Perhaps the saddest sight in Cuba these days isn't the crumbling architecture or the billboards celebrating a tired revolution well into its 56th year.
It's the sight of Cubans texting.
Until recently, seeing texters on the island was kind of like seeing a Cuban jogging: It didn't happen. (Scurrying around just to survive is enough to burn excess calories, however few.)
I took a picture recently of the first Cuban I saw tapping out an instant message on her phone. She was standing behind the counter at La Copelia, the "Cathedral of Ice Cream" in Havana, where Cubans line up for whatever flavor of unpasteurized sweetness the day has to offer. Sorry, no 31 flavors here.

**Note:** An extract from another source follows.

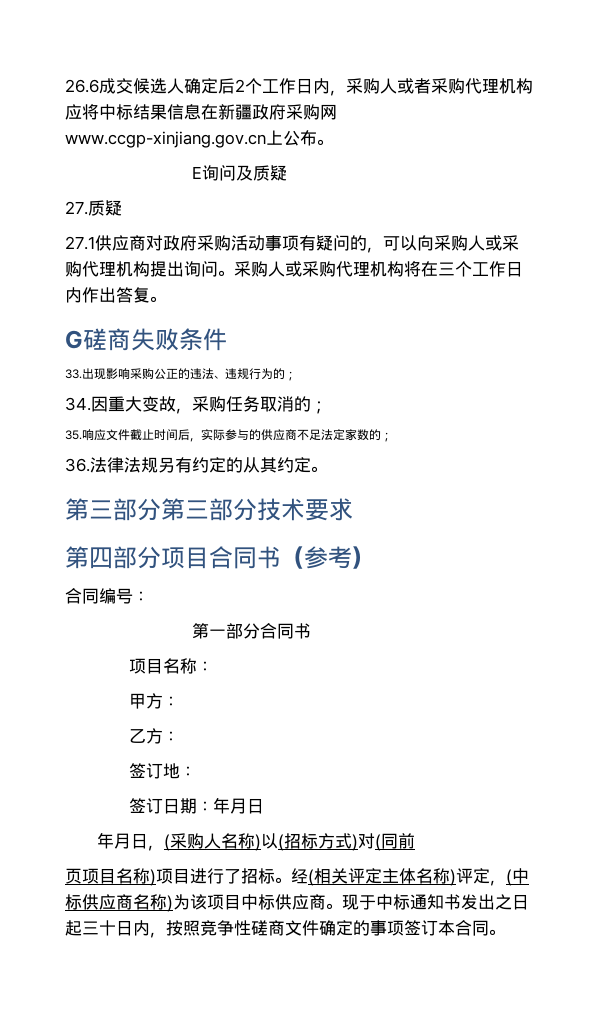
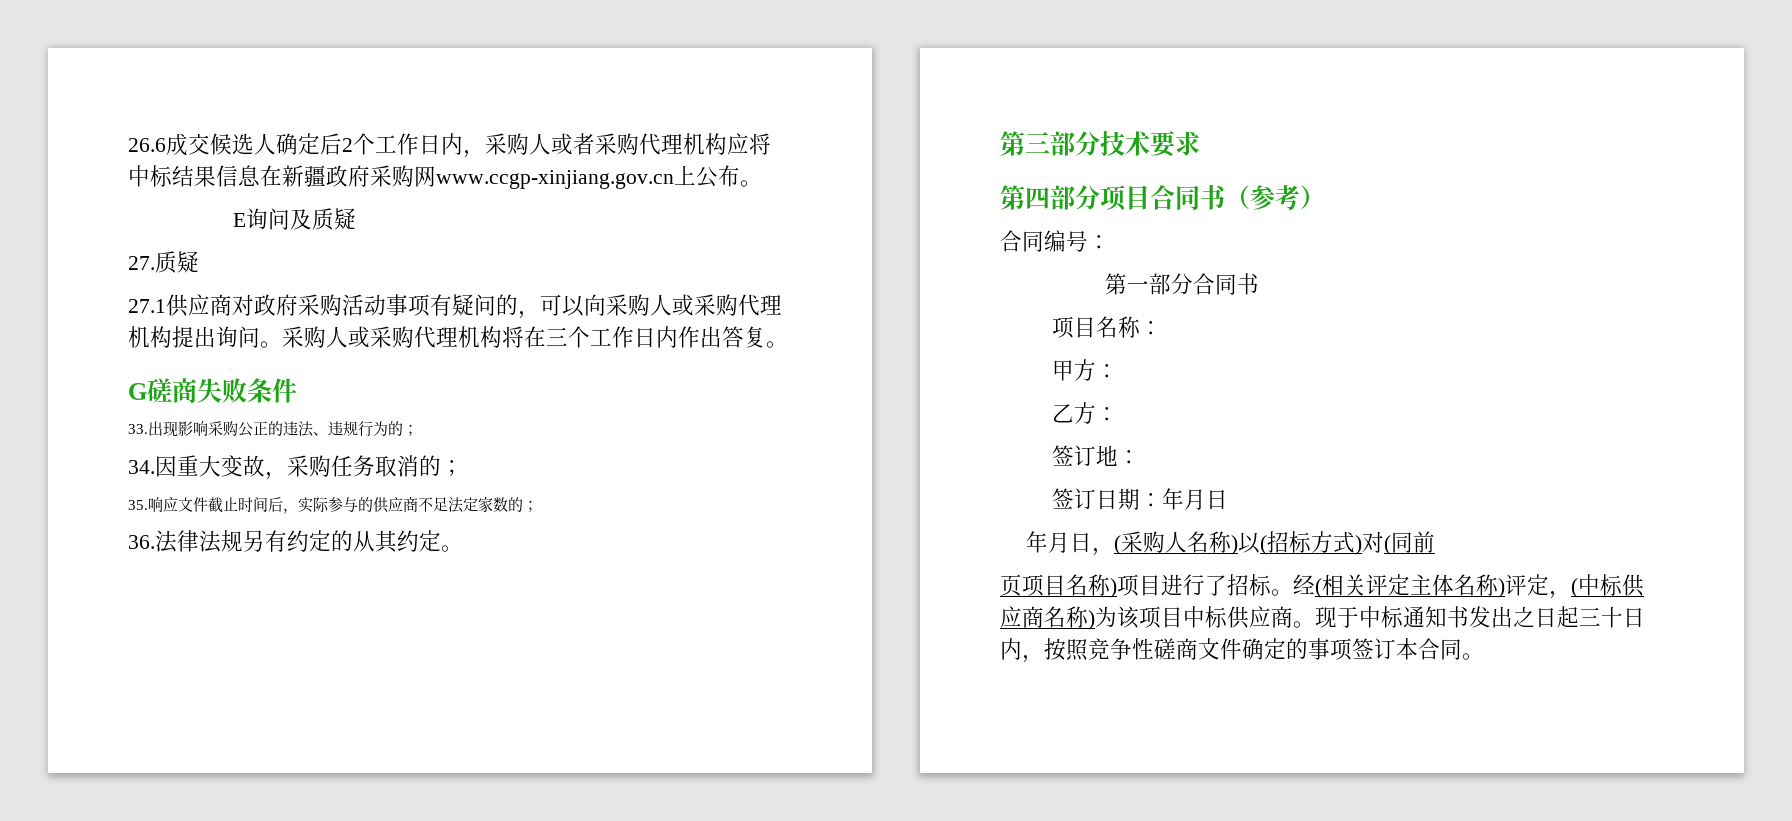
- 第三部分第三部分技术要求
+ 第三部分技术要求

As a Cuban-American, I was struck with pity for future hunched-over souls — not many, yet — looking into their laps and turning away from what makes Cuba and Cubans so engaging in person: a mutual intensity that nurtures deep friendships and fuels good-natured debates about health care and the finer points of baseball — heated exchanges that are national pastimes in themselves.
This way of Cuban life, however, is on the verge of fragmenting in ways we know very well.
As the U.S. government readies its Havana embassy for reopening Monday, the move is largely symbolic. The United States is already in Cuba in seminal ways: We've already exported our "together-alone" culture, where the ability to multitask and be busy at all times are stripes of self-worth and achievement. Cubans are beginning to get a taste of what it's like to be "connected" — to feel the rush of dopamine that comes with squeezing off a text between moments of real work.
More than a million working mobile phones have penetrated an island of more than 11 million people; roughly one in 10 Cubans has a mobile device. It's not uncommon to see the latest iPhone and Android phones.
The market for Internet-capable phones is on fire in Cuba, with prices commanding in the neighborhood of 200 convertible pesos, roughly $220 for an iPhone 5. The prices might seem insurmountable for the average Cuban worker, who earns the equivalent of about $22 a month. The phones are attainable, however, with a second tourist-sector job that yields such earnings in a single night.
The Castros have called the Internet and mobile devices the greatest modern-day plague on humanity, for reasons that clearly have more to do with the spread of any information that threatens their lock on power. The attention-destroying nature of texting and other forms of rapid electronic communication should frighten the brothers more if they were guarding the national treasure of sincere face-to-face interaction so much a part of the Cuban psyche.
As I watch the liberalization of the island, I find myself second-guessing how wonderful these changes will really be. The mantra now is "go to Cuba before everything changes." It's true. Cuba, a distinct place, is going to become like everyplace else as relations with the United States improve.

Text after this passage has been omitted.